— Your assignment —
In the reply, include exactly the lines of the entries below from the first to the line with "[202,743,300,758] 31. Januar", that line included.

BEGIN Data for review

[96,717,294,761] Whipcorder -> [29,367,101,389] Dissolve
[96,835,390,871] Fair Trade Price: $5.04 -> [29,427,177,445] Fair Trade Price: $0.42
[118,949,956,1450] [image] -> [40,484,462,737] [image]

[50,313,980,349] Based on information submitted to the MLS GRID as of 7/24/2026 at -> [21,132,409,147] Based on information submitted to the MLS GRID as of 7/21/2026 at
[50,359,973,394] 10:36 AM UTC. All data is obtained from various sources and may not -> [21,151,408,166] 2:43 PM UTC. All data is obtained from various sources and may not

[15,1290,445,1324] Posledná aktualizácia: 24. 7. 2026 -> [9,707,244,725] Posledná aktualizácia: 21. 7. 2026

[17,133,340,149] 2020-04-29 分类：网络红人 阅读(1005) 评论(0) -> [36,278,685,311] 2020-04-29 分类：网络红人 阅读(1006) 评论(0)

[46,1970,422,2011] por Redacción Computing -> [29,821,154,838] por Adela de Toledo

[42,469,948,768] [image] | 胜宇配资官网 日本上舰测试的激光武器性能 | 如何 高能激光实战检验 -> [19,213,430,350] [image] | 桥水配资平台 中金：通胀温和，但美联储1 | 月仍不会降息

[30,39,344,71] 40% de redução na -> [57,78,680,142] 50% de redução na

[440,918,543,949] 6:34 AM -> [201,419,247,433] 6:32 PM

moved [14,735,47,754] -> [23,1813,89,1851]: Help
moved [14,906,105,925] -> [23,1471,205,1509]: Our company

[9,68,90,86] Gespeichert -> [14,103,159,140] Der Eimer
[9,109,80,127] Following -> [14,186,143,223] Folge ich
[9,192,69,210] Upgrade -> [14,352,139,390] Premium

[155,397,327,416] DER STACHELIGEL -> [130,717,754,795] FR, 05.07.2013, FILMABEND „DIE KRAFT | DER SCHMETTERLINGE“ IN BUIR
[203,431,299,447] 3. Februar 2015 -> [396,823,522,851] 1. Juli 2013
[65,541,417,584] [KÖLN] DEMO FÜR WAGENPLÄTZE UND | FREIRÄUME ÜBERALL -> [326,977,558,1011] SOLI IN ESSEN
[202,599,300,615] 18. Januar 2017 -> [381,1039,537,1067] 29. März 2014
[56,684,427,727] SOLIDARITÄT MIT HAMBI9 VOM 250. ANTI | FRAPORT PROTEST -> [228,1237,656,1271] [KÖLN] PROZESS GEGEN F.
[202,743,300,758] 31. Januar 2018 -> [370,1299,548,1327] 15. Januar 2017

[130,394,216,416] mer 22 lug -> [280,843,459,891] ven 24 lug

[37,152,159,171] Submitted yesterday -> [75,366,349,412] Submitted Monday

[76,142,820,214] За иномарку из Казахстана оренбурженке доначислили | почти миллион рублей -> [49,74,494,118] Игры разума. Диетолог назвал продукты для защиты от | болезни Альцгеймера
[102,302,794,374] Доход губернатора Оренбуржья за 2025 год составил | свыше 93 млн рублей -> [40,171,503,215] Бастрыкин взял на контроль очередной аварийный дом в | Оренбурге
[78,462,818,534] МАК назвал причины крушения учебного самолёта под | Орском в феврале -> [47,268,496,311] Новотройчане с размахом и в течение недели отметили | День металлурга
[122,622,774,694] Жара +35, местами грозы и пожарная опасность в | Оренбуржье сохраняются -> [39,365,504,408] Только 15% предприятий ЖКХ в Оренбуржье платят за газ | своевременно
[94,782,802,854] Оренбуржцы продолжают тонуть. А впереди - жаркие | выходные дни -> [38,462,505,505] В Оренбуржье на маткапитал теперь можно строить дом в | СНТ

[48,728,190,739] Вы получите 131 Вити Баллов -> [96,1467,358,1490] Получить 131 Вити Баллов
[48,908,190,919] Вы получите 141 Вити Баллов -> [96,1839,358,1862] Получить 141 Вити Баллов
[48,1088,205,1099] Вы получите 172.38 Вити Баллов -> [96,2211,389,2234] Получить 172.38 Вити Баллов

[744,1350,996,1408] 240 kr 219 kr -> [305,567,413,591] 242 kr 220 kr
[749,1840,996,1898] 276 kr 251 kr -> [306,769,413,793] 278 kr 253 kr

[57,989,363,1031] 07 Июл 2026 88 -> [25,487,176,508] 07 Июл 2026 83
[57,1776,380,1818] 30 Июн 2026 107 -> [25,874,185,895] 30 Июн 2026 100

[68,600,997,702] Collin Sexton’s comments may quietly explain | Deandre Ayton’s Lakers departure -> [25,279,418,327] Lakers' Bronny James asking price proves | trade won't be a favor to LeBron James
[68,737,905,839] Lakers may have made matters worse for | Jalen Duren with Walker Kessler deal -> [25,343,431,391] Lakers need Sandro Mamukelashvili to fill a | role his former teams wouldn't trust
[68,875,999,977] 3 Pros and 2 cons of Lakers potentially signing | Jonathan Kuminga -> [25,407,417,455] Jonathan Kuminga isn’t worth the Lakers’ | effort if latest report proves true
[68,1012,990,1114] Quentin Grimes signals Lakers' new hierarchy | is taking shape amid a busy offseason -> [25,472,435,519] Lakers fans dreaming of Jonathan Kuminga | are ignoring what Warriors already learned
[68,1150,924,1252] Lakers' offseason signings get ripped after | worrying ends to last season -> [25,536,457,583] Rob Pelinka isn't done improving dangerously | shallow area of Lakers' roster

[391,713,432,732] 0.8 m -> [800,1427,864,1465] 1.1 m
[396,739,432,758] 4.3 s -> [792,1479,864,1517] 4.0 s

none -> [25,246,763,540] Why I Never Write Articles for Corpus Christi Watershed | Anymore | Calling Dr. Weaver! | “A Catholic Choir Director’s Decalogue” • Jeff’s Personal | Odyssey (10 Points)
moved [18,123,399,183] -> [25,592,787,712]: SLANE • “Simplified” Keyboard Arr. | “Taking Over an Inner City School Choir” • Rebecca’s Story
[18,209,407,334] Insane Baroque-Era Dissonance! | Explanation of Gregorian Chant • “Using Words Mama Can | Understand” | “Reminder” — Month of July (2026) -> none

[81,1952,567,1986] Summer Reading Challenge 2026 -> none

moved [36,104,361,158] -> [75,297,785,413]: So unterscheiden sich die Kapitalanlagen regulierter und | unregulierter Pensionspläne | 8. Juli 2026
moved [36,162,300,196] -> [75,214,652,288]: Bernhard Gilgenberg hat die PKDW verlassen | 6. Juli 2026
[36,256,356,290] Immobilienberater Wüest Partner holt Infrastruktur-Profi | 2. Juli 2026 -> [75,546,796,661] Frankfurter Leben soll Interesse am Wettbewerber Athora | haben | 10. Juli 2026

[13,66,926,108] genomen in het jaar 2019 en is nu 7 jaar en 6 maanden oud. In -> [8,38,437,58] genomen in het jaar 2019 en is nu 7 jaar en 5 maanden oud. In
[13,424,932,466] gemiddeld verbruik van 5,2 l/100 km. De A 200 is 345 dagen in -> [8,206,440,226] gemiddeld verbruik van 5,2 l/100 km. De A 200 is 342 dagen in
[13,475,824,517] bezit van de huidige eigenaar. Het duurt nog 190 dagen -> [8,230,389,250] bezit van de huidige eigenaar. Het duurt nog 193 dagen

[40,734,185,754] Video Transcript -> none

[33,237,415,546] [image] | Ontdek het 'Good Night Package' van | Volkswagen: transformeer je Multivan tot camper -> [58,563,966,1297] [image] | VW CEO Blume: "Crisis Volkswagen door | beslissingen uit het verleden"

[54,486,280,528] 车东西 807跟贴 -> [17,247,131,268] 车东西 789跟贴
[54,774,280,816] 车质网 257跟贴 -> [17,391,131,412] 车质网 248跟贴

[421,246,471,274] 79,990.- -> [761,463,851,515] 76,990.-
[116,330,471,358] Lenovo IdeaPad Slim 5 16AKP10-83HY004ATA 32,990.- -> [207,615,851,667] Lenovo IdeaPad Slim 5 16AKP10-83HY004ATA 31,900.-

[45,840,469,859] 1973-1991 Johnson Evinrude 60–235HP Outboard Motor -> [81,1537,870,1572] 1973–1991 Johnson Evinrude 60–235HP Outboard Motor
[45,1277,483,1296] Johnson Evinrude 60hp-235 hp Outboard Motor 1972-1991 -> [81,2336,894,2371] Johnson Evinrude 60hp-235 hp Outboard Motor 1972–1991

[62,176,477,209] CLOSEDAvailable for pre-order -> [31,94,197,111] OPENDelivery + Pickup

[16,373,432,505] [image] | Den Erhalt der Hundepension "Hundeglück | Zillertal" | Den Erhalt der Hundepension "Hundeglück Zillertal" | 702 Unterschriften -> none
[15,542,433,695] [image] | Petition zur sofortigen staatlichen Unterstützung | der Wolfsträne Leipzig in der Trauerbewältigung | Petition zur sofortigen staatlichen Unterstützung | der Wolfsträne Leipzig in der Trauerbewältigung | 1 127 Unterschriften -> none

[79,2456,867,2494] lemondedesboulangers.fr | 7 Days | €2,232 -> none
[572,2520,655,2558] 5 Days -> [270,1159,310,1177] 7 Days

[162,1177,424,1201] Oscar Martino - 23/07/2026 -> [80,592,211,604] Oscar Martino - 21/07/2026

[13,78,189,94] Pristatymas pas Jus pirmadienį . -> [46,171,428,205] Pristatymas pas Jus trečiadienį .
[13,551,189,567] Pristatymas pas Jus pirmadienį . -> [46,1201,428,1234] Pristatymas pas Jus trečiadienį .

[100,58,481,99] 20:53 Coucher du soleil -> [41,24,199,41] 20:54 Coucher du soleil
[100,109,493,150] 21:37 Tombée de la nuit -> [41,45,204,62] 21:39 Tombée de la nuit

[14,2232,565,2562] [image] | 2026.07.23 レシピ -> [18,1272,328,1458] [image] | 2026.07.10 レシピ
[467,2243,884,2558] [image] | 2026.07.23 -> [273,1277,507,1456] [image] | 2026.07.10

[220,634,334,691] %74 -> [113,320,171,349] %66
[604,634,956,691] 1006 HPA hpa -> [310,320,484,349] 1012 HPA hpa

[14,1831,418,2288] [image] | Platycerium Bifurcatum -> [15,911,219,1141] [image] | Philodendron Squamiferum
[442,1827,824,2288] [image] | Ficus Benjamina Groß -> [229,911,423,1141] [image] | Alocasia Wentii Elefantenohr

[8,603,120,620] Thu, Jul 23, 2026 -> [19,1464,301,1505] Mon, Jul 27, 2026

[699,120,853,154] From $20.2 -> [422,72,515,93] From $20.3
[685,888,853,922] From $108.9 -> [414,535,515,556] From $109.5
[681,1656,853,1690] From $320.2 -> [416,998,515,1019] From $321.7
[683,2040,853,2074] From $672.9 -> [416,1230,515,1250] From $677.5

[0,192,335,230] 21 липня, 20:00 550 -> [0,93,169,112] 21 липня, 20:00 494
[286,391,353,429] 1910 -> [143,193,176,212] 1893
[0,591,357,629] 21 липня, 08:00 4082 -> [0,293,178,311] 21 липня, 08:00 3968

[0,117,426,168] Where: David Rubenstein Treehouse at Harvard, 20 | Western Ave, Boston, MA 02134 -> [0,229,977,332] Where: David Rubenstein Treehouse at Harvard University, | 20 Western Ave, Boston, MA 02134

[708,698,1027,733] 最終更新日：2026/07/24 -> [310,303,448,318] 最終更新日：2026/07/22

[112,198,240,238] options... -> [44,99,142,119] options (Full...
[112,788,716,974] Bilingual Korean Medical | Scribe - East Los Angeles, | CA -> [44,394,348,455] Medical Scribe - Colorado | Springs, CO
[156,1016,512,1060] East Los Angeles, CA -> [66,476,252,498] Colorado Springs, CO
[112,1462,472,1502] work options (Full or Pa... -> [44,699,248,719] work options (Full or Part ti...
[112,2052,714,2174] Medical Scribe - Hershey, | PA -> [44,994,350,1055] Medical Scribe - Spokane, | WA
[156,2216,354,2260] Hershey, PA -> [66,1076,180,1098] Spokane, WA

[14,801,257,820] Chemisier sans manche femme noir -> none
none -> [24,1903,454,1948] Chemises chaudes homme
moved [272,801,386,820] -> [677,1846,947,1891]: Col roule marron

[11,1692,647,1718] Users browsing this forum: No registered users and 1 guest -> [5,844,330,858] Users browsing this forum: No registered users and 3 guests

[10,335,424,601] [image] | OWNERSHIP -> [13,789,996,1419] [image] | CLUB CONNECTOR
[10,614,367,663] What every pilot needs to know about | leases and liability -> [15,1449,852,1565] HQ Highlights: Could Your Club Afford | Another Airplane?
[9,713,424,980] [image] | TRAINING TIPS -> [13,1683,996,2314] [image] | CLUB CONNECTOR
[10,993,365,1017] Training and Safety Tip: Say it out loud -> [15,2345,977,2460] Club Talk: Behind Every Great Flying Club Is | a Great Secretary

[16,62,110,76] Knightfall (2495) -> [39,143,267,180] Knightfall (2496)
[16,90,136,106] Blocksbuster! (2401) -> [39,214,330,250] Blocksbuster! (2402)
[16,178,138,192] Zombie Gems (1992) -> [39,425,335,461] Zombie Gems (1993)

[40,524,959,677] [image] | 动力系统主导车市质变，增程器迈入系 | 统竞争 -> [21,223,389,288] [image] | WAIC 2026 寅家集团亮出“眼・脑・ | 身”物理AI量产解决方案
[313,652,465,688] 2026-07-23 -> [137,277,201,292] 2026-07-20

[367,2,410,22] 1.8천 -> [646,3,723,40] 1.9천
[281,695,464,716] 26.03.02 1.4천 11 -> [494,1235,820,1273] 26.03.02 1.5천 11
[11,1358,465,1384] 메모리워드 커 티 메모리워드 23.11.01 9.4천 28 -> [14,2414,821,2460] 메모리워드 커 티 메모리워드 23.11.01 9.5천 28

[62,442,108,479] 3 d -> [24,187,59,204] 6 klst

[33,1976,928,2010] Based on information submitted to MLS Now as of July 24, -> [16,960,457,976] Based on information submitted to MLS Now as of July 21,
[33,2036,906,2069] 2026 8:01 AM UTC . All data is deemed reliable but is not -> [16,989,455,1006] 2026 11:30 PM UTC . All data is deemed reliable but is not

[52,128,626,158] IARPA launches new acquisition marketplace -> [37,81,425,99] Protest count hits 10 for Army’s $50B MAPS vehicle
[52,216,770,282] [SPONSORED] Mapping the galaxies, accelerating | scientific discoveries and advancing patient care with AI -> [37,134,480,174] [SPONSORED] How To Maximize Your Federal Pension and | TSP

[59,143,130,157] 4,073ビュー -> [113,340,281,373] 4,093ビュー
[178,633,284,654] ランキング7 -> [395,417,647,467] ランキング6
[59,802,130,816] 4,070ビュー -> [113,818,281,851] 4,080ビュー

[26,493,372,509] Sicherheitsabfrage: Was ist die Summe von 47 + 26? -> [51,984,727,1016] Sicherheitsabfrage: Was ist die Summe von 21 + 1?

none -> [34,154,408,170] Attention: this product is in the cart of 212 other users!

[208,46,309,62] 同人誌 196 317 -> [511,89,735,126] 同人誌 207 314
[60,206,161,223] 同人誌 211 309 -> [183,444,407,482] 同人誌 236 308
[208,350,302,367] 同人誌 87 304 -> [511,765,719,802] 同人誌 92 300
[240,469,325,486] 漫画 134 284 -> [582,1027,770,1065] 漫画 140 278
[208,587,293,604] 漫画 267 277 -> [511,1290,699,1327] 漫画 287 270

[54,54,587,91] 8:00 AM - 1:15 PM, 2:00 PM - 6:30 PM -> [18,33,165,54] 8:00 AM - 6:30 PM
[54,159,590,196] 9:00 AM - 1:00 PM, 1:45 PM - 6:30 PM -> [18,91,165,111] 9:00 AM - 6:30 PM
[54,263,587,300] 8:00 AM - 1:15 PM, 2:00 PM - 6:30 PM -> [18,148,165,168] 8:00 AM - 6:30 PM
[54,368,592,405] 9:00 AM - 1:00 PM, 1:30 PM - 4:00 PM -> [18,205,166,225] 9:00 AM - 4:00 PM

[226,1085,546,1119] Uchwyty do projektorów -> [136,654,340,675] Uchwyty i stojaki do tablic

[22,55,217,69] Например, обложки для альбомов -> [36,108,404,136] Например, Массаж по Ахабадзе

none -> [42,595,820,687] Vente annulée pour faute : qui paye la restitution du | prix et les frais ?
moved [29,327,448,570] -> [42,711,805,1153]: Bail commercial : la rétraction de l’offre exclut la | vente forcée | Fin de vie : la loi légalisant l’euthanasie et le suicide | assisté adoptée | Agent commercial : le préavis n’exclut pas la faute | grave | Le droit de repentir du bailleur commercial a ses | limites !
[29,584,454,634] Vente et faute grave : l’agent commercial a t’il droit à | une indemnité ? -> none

END Data for review

— Solution to the problem —
[96,717,294,761] Whipcorder -> [29,367,101,389] Dissolve
[96,835,390,871] Fair Trade Price: $5.04 -> [29,427,177,445] Fair Trade Price: $0.42
[118,949,956,1450] [image] -> [40,484,462,737] [image]

[50,313,980,349] Based on information submitted to the MLS GRID as of 7/24/2026 at -> [21,132,409,147] Based on information submitted to the MLS GRID as of 7/21/2026 at
[50,359,973,394] 10:36 AM UTC. All data is obtained from various sources and may not -> [21,151,408,166] 2:43 PM UTC. All data is obtained from various sources and may not

[15,1290,445,1324] Posledná aktualizácia: 24. 7. 2026 -> [9,707,244,725] Posledná aktualizácia: 21. 7. 2026

[17,133,340,149] 2020-04-29 分类：网络红人 阅读(1005) 评论(0) -> [36,278,685,311] 2020-04-29 分类：网络红人 阅读(1006) 评论(0)

[46,1970,422,2011] por Redacción Computing -> [29,821,154,838] por Adela de Toledo

[42,469,948,768] [image] | 胜宇配资官网 日本上舰测试的激光武器性能 | 如何 高能激光实战检验 -> [19,213,430,350] [image] | 桥水配资平台 中金：通胀温和，但美联储1 | 月仍不会降息

[30,39,344,71] 40% de redução na -> [57,78,680,142] 50% de redução na

[440,918,543,949] 6:34 AM -> [201,419,247,433] 6:32 PM

moved [14,735,47,754] -> [23,1813,89,1851]: Help
moved [14,906,105,925] -> [23,1471,205,1509]: Our company

[9,68,90,86] Gespeichert -> [14,103,159,140] Der Eimer
[9,109,80,127] Following -> [14,186,143,223] Folge ich
[9,192,69,210] Upgrade -> [14,352,139,390] Premium

[155,397,327,416] DER STACHELIGEL -> [130,717,754,795] FR, 05.07.2013, FILMABEND „DIE KRAFT | DER SCHMETTERLINGE“ IN BUIR
[203,431,299,447] 3. Februar 2015 -> [396,823,522,851] 1. Juli 2013
[65,541,417,584] [KÖLN] DEMO FÜR WAGENPLÄTZE UND | FREIRÄUME ÜBERALL -> [326,977,558,1011] SOLI IN ESSEN
[202,599,300,615] 18. Januar 2017 -> [381,1039,537,1067] 29. März 2014
[56,684,427,727] SOLIDARITÄT MIT HAMBI9 VOM 250. ANTI | FRAPORT PROTEST -> [228,1237,656,1271] [KÖLN] PROZESS GEGEN F.
[202,743,300,758] 31. Januar 2018 -> [370,1299,548,1327] 15. Januar 2017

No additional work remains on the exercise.